Schatz was quick to point out the political motivations of battering Buttigieg.
“I don’t mean to be dismissive of this, but accidents do happen in transportation… I get that because the secretary is more well known than your average transportation secretary, that Republicans have decided to try to rough him up. But they’re not doing a very effective job of it,” said Schatz.
Buttigieg’s rough few months have also prompted some Democratic lawmakers to issue cordial but stern remarks to the secretary calling for action. “We need Congressional inquiry and direct action from [Pete Buttigieg] to address this tragedy,” Rep. Ilhan Omar (D-MN) wrote in a tweet on the Ohio train derailment.

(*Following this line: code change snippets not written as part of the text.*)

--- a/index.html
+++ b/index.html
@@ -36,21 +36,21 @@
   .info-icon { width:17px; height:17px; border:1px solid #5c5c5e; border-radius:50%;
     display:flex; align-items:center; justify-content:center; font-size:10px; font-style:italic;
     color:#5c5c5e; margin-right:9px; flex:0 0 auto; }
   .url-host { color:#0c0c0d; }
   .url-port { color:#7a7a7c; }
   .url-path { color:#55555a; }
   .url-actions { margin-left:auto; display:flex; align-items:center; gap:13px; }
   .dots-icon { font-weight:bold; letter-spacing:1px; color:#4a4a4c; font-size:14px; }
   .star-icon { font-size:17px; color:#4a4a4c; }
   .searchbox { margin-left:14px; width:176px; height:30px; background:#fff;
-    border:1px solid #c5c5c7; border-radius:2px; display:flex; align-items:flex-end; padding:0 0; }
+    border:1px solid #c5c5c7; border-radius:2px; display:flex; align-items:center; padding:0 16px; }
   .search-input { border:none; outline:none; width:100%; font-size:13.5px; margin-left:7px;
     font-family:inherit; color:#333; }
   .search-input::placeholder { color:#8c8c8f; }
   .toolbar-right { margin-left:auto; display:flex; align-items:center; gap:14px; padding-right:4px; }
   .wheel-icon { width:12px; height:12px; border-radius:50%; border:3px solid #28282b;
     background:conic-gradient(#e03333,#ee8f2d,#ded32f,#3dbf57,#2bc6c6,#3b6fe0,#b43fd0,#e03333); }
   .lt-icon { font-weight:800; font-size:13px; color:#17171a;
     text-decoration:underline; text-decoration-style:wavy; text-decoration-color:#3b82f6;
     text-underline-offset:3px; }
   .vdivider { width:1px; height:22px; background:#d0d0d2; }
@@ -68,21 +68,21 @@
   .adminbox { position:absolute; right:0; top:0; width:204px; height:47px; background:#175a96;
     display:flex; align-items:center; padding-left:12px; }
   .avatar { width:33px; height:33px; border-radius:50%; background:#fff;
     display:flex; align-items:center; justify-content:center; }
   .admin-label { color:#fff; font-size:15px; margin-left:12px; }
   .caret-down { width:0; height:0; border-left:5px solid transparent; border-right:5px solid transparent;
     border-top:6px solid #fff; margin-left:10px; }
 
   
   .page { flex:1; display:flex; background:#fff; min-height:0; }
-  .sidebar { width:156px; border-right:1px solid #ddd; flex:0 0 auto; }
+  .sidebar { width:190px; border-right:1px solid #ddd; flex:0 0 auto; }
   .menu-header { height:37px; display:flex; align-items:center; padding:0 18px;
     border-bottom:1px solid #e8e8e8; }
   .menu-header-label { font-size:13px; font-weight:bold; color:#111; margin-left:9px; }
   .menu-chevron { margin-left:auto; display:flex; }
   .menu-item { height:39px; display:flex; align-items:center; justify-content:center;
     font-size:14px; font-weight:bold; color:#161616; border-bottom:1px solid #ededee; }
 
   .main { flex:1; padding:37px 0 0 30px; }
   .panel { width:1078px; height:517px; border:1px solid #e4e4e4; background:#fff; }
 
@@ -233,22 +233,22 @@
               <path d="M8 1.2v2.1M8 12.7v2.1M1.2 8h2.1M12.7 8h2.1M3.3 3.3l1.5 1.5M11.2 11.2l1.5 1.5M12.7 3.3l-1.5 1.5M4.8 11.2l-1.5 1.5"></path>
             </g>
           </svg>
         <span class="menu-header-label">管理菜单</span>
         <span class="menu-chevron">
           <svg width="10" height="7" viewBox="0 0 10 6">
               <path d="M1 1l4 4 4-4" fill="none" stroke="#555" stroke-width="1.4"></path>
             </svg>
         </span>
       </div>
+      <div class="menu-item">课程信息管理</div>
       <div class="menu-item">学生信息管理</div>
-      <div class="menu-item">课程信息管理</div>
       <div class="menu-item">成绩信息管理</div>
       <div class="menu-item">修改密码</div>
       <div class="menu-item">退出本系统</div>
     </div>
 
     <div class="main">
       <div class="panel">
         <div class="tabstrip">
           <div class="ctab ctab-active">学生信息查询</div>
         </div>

Sen. Elizabeth Warren (D-MA), who also competed with Buttigieg in the 2020 presidential primary, also took a swing at him Wednesday for not being aggressive enough against monopolistic airline mergers.
Sanders himself seemed more defensive of the secretary. According to The Independent, the Vermont senator swatted away any insistence of Buttigieg sharing blame for the derailment, stating, “Was he driving the train?”
Questions about Buttigieg’s political future recently resurfaced after Sen. Debbie Stabenow (D-MI) announced she will not run for another term in 2024. Last year, Buttigieg moved to Michigan. But the secretary quickly shot down the idea of a Senate run, stating he would stay in the administration instead.
Lawmakers on both sides of the aisle are still demanding answers over recent transportation mishaps. Vance and Sen. Marco Rubio (R-FL) sent a letter to Buttigieg Wednesday requesting more information on the conditions of the derailment.
Meanwhile, the Transportation Department is playing defense, including in a series of somewhat unusual tweets.
The department’s Twitter page has been actively replying to posts—including from personal accounts of everyday citizens, some with less than 200 followers—that criticize DOT and Buttigieg.
Arndt, DOT’s spokesperson, suggested Buttigieg remains undeterred by the recent bouts of criticism and “will continue to focus on getting results.”
“[W]hether that’s the successful resolution of a backlog of ships at our ports, ordering the toughest ever financial penalties for airlines over refund violations, securing new requirements for airlines to cover expenses for stranded passengers, assisting the [National Transportation Safety Board] investigation on the ground in East Palestine, and of course overseeing historic investments to improve our nation’s infrastructure,” she added.